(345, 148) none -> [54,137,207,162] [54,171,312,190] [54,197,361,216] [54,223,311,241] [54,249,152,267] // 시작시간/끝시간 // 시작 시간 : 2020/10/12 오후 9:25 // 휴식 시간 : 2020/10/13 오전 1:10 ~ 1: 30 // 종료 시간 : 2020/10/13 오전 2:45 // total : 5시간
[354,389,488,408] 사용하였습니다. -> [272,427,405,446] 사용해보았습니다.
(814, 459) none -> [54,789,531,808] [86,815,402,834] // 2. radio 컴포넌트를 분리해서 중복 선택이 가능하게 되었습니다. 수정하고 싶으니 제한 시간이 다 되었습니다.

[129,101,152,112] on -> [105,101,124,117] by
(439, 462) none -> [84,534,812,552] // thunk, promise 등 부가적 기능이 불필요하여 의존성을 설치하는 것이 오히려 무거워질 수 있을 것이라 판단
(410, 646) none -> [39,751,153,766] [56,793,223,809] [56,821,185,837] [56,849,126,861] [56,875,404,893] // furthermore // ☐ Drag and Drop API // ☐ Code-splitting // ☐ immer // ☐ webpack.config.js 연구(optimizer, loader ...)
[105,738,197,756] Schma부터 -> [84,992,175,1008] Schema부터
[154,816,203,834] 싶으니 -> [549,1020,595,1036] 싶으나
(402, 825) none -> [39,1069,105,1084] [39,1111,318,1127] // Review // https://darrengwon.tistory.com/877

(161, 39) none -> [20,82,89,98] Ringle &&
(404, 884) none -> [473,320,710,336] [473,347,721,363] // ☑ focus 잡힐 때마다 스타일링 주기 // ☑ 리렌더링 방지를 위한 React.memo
--
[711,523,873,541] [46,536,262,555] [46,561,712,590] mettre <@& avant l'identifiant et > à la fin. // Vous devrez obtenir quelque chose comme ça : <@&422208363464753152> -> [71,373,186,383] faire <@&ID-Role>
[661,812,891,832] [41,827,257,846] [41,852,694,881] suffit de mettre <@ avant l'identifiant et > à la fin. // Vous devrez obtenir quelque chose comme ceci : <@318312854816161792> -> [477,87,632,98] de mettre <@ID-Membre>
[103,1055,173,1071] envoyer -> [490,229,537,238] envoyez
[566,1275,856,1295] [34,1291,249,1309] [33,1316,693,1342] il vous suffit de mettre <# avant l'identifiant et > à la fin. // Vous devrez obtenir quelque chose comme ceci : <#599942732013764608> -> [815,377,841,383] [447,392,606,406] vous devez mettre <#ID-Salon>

--- Exercise prompt ---
Of all the entries above, repeat only the lines from the line that has "(439, 462) none" to the line that has "(404, 884) none", both lines included, exactly.

--- Solution to the problem ---
(439, 462) none -> [84,534,812,552] // thunk, promise 등 부가적 기능이 불필요하여 의존성을 설치하는 것이 오히려 무거워질 수 있을 것이라 판단
(410, 646) none -> [39,751,153,766] [56,793,223,809] [56,821,185,837] [56,849,126,861] [56,875,404,893] // furthermore // ☐ Drag and Drop API // ☐ Code-splitting // ☐ immer // ☐ webpack.config.js 연구(optimizer, loader ...)
[105,738,197,756] Schma부터 -> [84,992,175,1008] Schema부터
[154,816,203,834] 싶으니 -> [549,1020,595,1036] 싶으나
(402, 825) none -> [39,1069,105,1084] [39,1111,318,1127] // Review // https://darrengwon.tistory.com/877

(161, 39) none -> [20,82,89,98] Ringle &&
(404, 884) none -> [473,320,710,336] [473,347,721,363] // ☑ focus 잡힐 때마다 스타일링 주기 // ☑ 리렌더링 방지를 위한 React.memo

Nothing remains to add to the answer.